El conflicto judicial por la expropiación de YPF volvió a escalar en los tribunales de Estados Unidos. El fondo Burford Capital solicitó que la Argentina sea declarada en desacato por no cumplir con una orden judicial vinculada al proceso de discovery, mientras que el Gobierno respondió con una denuncia por “hostigamiento” y ratificó que no entregará información que considera protegida por la Constitución.
El planteo fue presentado ante la jueza Loretta Preska, del Tribunal del Distrito Sur de Nueva York, quien ya había condenado al país a pagar más de 16.000 millones de dólares por la forma en que se realizó la reestatización de la petrolera en 2012. Según los demandantes, la Argentina incumplió una orden que exigía la entrega de correos electrónicos y mensajes de chat de funcionarios y exfuncionarios.
El reclamo por desacato y las posibles sanciones
Burford sostiene que el incumplimiento habilita sanciones severas, entre ellas multas de hasta un millón de dólares por cada día de demora y medidas procesales que podrían acelerar la ejecución del fallo. El fondo afirma que el Estado argentino actúa como si mantuviera inmunidad frente a la jurisdicción estadounidense, pese a las resoluciones ya dictadas.

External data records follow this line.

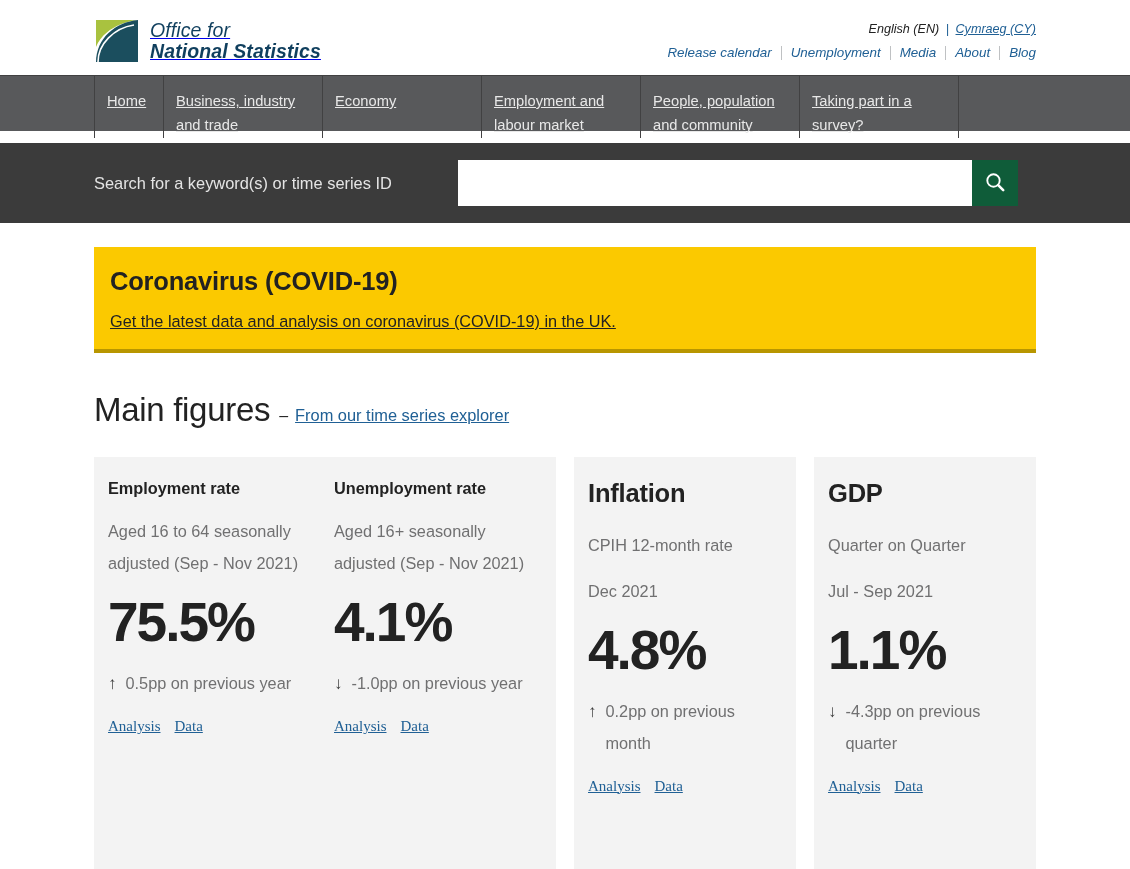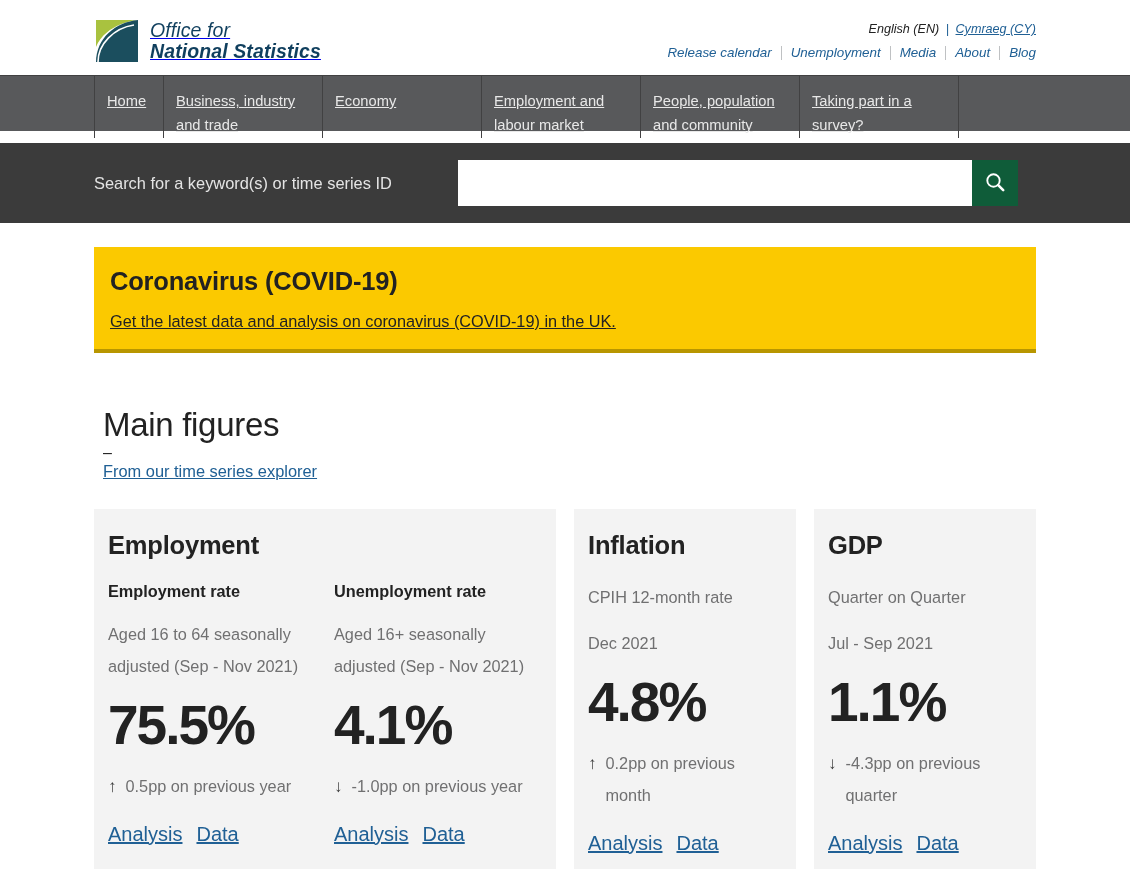--- a/index.html
+++ b/index.html
@@ -172,10 +172,9 @@
   }
 
   .main-figures-head {
-    margin-top: 53px;
+    margin-top: 38px;
     display: flex;
     align-items: baseline;
-    flex-direction: column;
   }
   .mf-title {
     font-size: 33px;

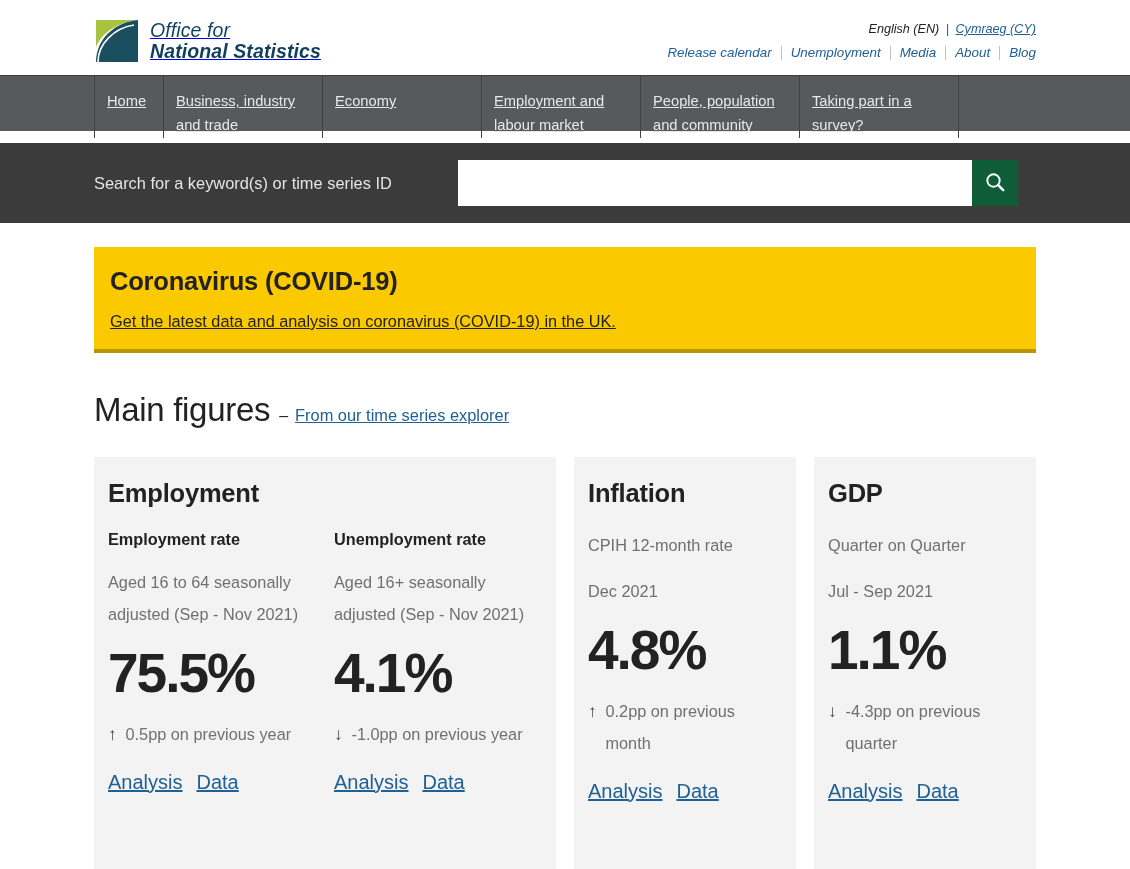--- a/index.html
+++ b/index.html
@@ -347,7 +347,6 @@
   <div class="cards">
 
     <section class="card wide">
-      <h2 class="card-title">Employment</h2>
       <div class="card-cols">
 
         <div class="card-col">

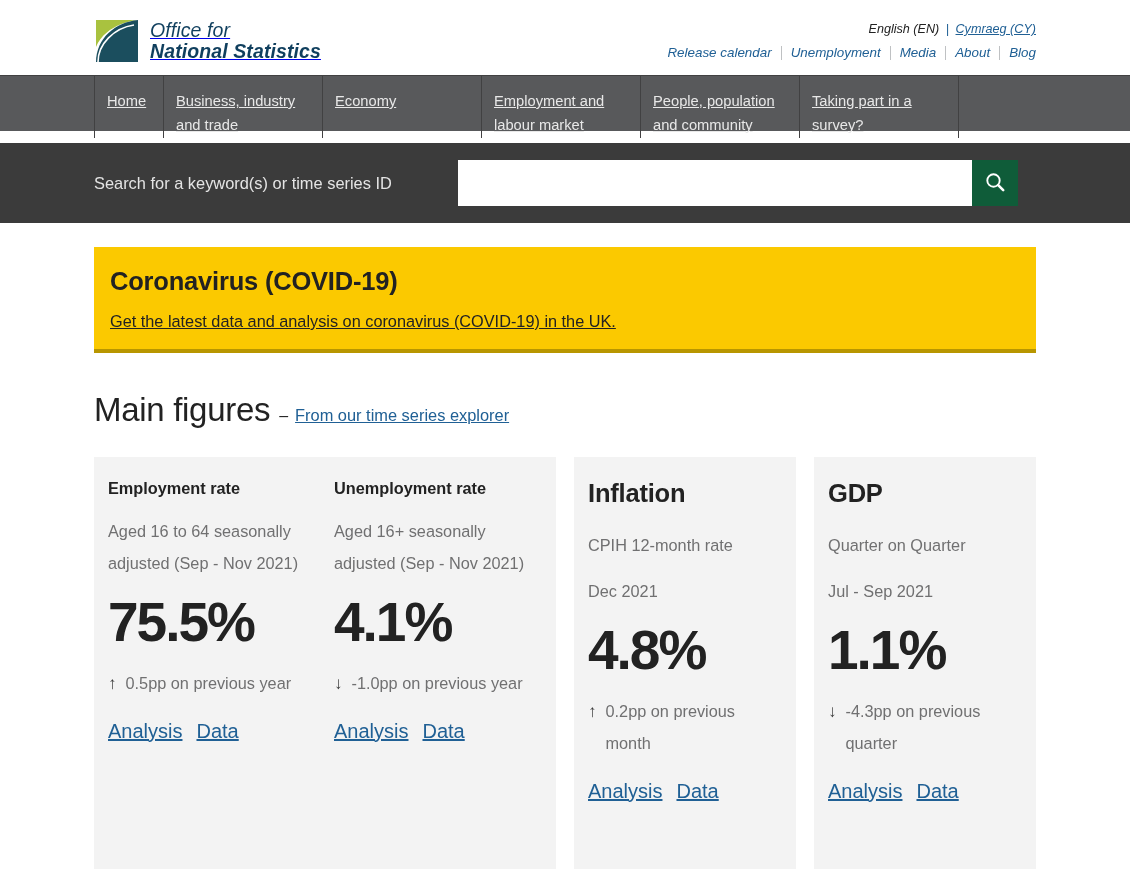--- a/index.html
+++ b/index.html
@@ -252,7 +252,8 @@
     line-height: 1.9;
   }
   .metric-links {
-    font-size: 20px;
+    font-size: 15px;
+    font-family: Liberation Serif, serif;
   }
   .metric-links a {
     color: #206095;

El pedido apunta tanto contra el Estado nacional como contra YPF, bajo el argumento de que la negativa a entregar la documentación solicitada impide avanzar en la investigación sobre el control estatal de la empresa y su eventual condición de “alter ego” del Gobierno, un punto clave para intentar embargar activos en el exterior.
La respuesta del Gobierno y la estrategia de defensa
Desde la Casa Rosada rechazaron el planteo y acusaron al fondo de inversiones Burford Capital de ejercer presión indebida. La defensa argentina sostiene que los mensajes reclamados corresponden a comunicaciones personales protegidas por garantías constitucionales y que la orden judicial excede tanto el derecho argentino como el estadounidense.

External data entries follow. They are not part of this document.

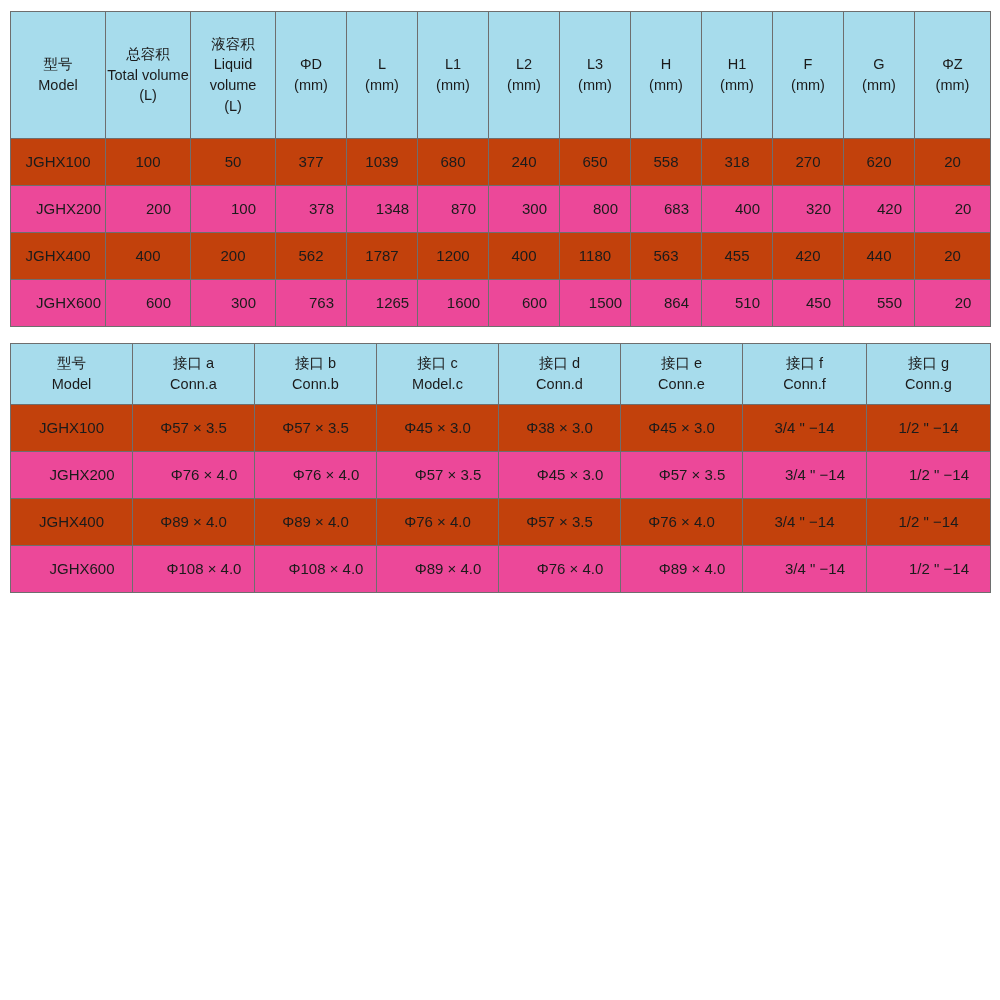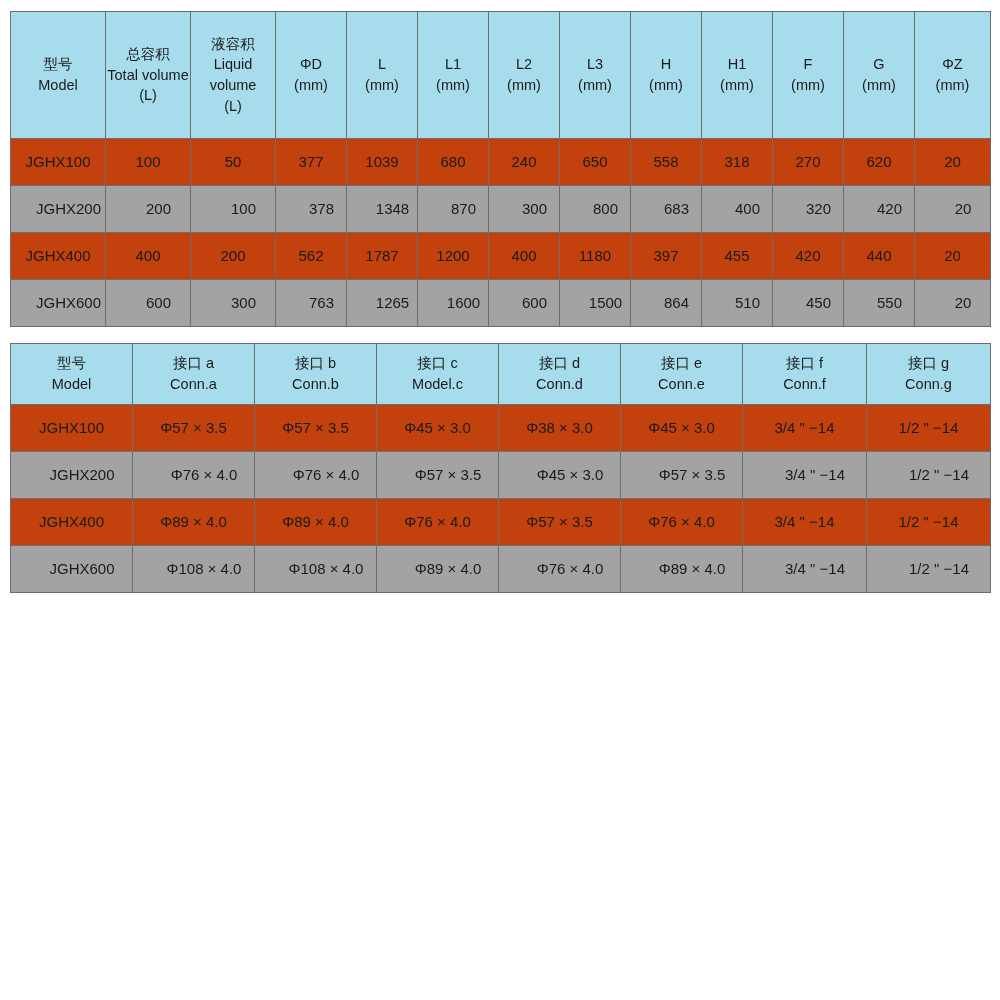--- a/index.html
+++ b/index.html
@@ -76,7 +76,7 @@
   #table-connections .hdr-line { display: block; }
 
   tr.row-shade td { background: #c2410c; }
-  tr.row-plain td { background: #a3a3a3; padding-left: 21px; }
+  tr.row-plain td { background: #ec4899; padding-left: 21px; }
 </style>
 </head>
 <body>

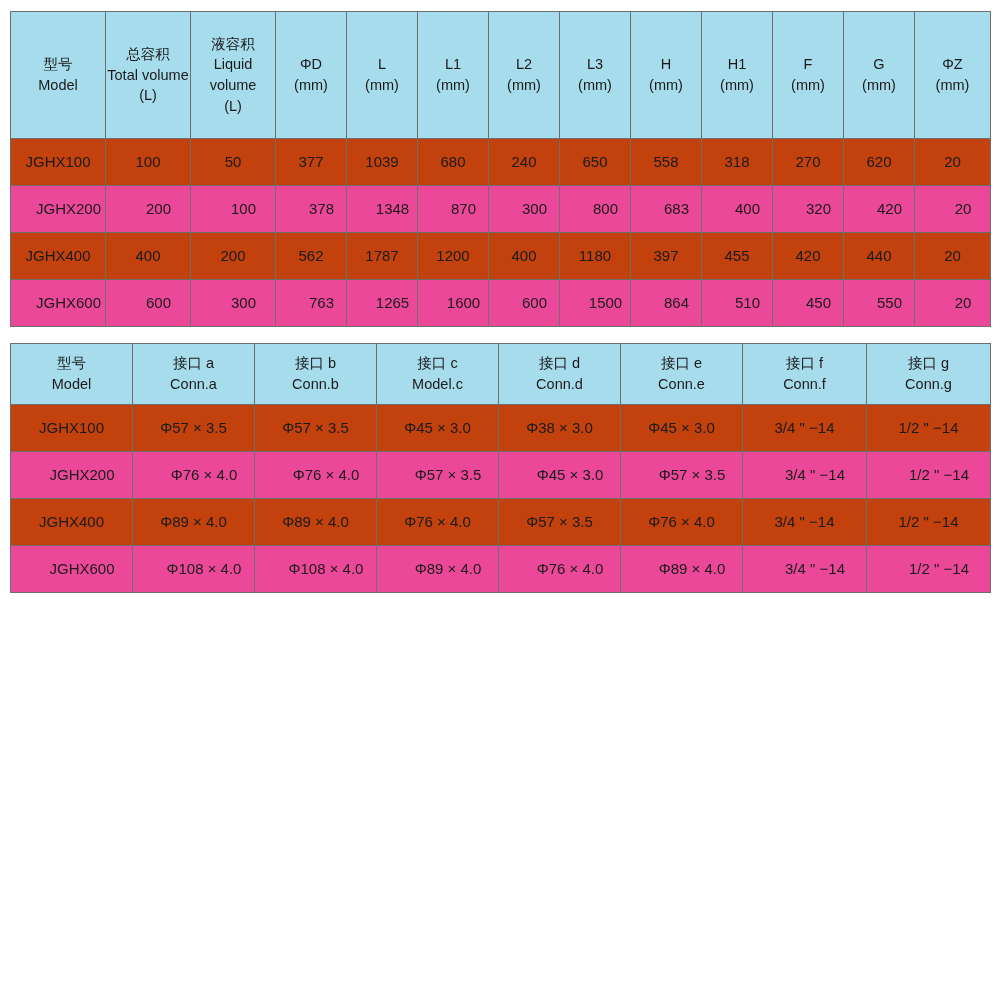--- a/index.html
+++ b/index.html
@@ -197,7 +197,7 @@
           <td>1200</td>
           <td>400</td>
           <td>1180</td>
-          <td>397</td>
+          <td>563</td>
           <td>455</td>
           <td>420</td>
           <td>440</td>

Además, el Gobierno remarcó que YPF no puede ser responsabilizada de manera directa por una decisión soberana adoptada por el Estado en el marco de la expropiación, y recordó que la sentencia de fondo ya fue apelada ante una instancia superior.
El impacto económico y lo que viene
La magnitud del reclamo preocupa por su impacto potencial. Con intereses y penalidades, el monto total en discusión ya supera ampliamente la capitalización bursátil de YPF y se acerca a niveles que podrían afectar seriamente el frente financiero argentino, especialmente en un contexto de búsqueda de financiamiento externo y acumulación de reservas.
El calendario judicial prevé nuevos intercambios de escritos en las próximas semanas y no se descarta que la jueza deba resolver si corresponde declarar el desacato o postergar la decisión hasta que se pronuncie la Cámara. En paralelo, sigue latente la posibilidad de una negociación extrajudicial, aunque las posiciones siguen muy alejadas.
Mientras tanto, el caso YPF se consolida como uno de los mayores pasivos legales de la Argentina en el exterior, con implicancias directas sobre la inversión, la credibilidad internacional y la estrategia económica del país.